冬の渋滞に巻き込まれた時に体に起こる可能性のある症状。 #渋滞時の体調不良 #エコノミークラス症候群 #動脈 #静脈 #血栓 #一酸化炭素中毒 #ストレス #判断力の欠如

最終更新: 1月6日

 こんにちは山の上の院長です。インターネットのニュースを見ていると昨日から現在(2020.12.17)まで、新潟県の関越道で大雪による車の大渋滞が起こっており、車が全然動かないような状況になっています。もしかするとこの記事がアップされる時には渋滞が緩和しているかもしれませんが、このニュースを見ていてふと、渋滞時に体に起こり得る可能性のある症状について記事を書いてみようかと思ってしまいました。これは冬だけに限らず、行楽シーズンや帰省ラッシュ時などにも同じように起こることが考えられる症状ですので、万が一の為にぜひ参考にして下さい。




渋滞時にかかる体への負担


 車の渋滞というのは、車の中で長時間同じ姿勢で過ごさなければならないということが余儀なくされます。少しずつでも車が前進しているのであれば、どこかその辺で休憩をしたりすることもできますが、今回の新潟のニュースを見ていると、私が見た午後3時の時点で6時間の立ち往生と言っていましたので、休憩する場所に立ち寄ることすらできない状況のようでした。


 こうなってしまうと長時間同じ姿勢で車内で過ごすことになってしまう為、特に運転手の方は肉体的な負担が大きくなります。例えば大型のワンボックスカーのようにある程度広さが確保されている車であり、なおかつ運転手の他の同乗者に運転免許あれば、席を変わりながら姿勢を変化させることもできると思いますが、その条件以外では中々対処することが難しくなってしまいます。


 また、肉体的負担の他にも精神的な負担も増加してしまいます。長時間同じ作業を繰り返す、長時間体を動かすことができない、長時間景色が目に見えて変化しないなどの条件が重なると、交感神経が刺激されてしまい、過度に興奮状態となってくることでイライラするようになってしまいます。



下半身の筋肉・動脈の状況に注意


 車内に長時間いるということは、常に座位(座っている姿勢)となっていることになりますが、膝が伸びている状態ではなくなっている為に、軽くではありますが膝裏を走行する動脈を圧迫していることになります。さらに車の座席と自分の体重とでも圧迫を続けている状態となります。

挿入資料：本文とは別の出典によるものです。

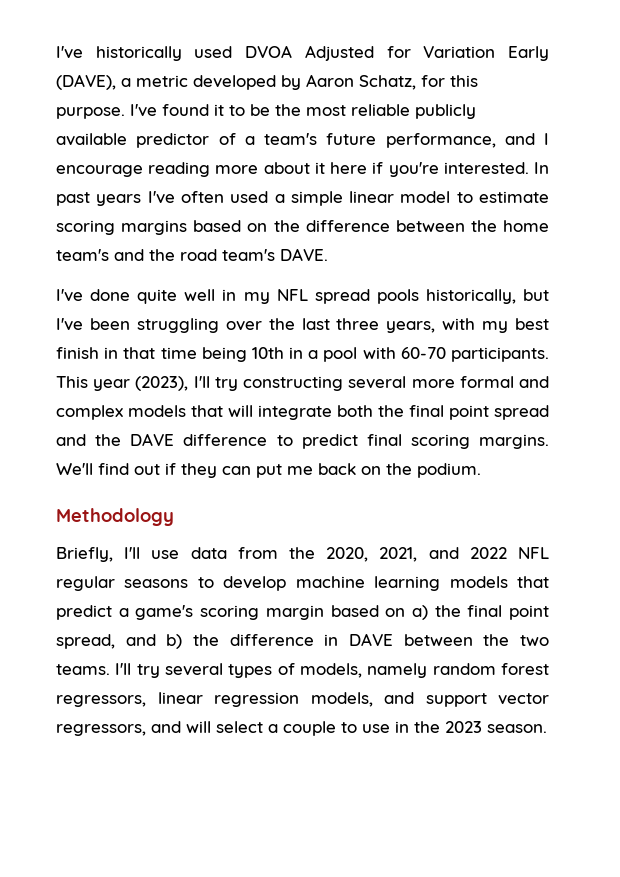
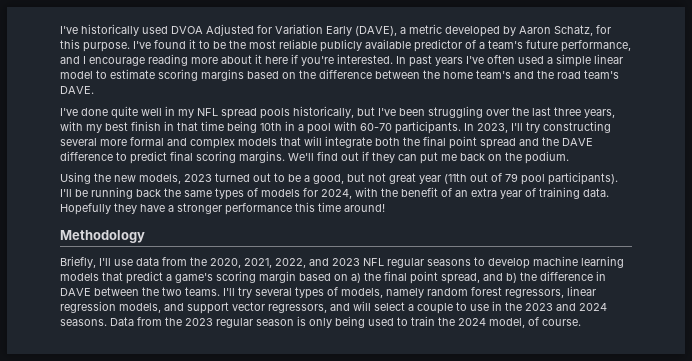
- This year (2023), I'll try constructing several more formal and complex models that will integrate both the final point spread and the DAVE difference to predict final scoring margins.
+ In 2023, I'll try constructing several more formal and complex models that will integrate both the final point spread and the DAVE difference to predict final scoring margins.
+ Using the new models, 2023 turned out to be a good, but not great year (11th out of 79 pool participants). I'll be running back the same types of models for 2024, with the benefit of an extra year of training data. Hopefully they have a stronger performance this time around!
- Briefly, I'll use data from the 2020, 2021, and 2022 NFL regular seasons to develop machine learning models that predict a game's scoring margin based on a) the final point spread, and b) the difference in DAVE between the two teams.
+ Briefly, I'll use data from the 2020, 2021, 2022, and 2023 NFL regular seasons to develop machine learning models that predict a game's scoring margin based on a) the final point spread, and b) the difference in DAVE between the two teams.
- I'll try several types of models, namely random forest regressors, linear regression models, and support vector regressors, and will select a couple to use in the 2023 season.
+ I'll try several types of models, namely random forest regressors, linear regression models, and support vector regressors, and will select a couple to use in the 2023 and 2024 seasons. Data from the 2023 regular season is only being used to train the 2024 model, of course.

 このように動脈や静脈を長時間圧迫して負荷をかけ続けると、血管の中に血液の塊ができあがり、この塊が剥がれ落ちてしまうと血流によって体の色々な場所へと運ばれてゆきます。この血液の塊が様々な部分の血管をふさいでしまうと様々な体調不良を起こしてしまい、場合によっては命を脅かしてしまうことになります。


 特に肺動脈へと流れてしまい、血液の塊である血栓が肺動脈をふさいでしまうと胸が苦しい、胸が痛いなどの症状が現れ、エコノミークラス症候群という名称で呼ばれています。



長時間停車による一酸化炭素中毒


 今回のように大雪が積もるような天候は、予測するのがとても難しいことでもあります。降り始めの時には大したことがないように思えたりするのですが、いきなり積雪量が増えてしまうこともあります。


 この積雪量が多い時に車内で気をつけなければならないことの中に「一酸化炭素中毒」があります。これは車のエンジン内部のガスを外部へと排気をしているマフラーが雪に埋もれてしまうと、排気ガスが外部へ排出できなくなり、そのガスである一酸化炭素が車内の隙間や空調の送風口などから入ってきてしまうことで起こります。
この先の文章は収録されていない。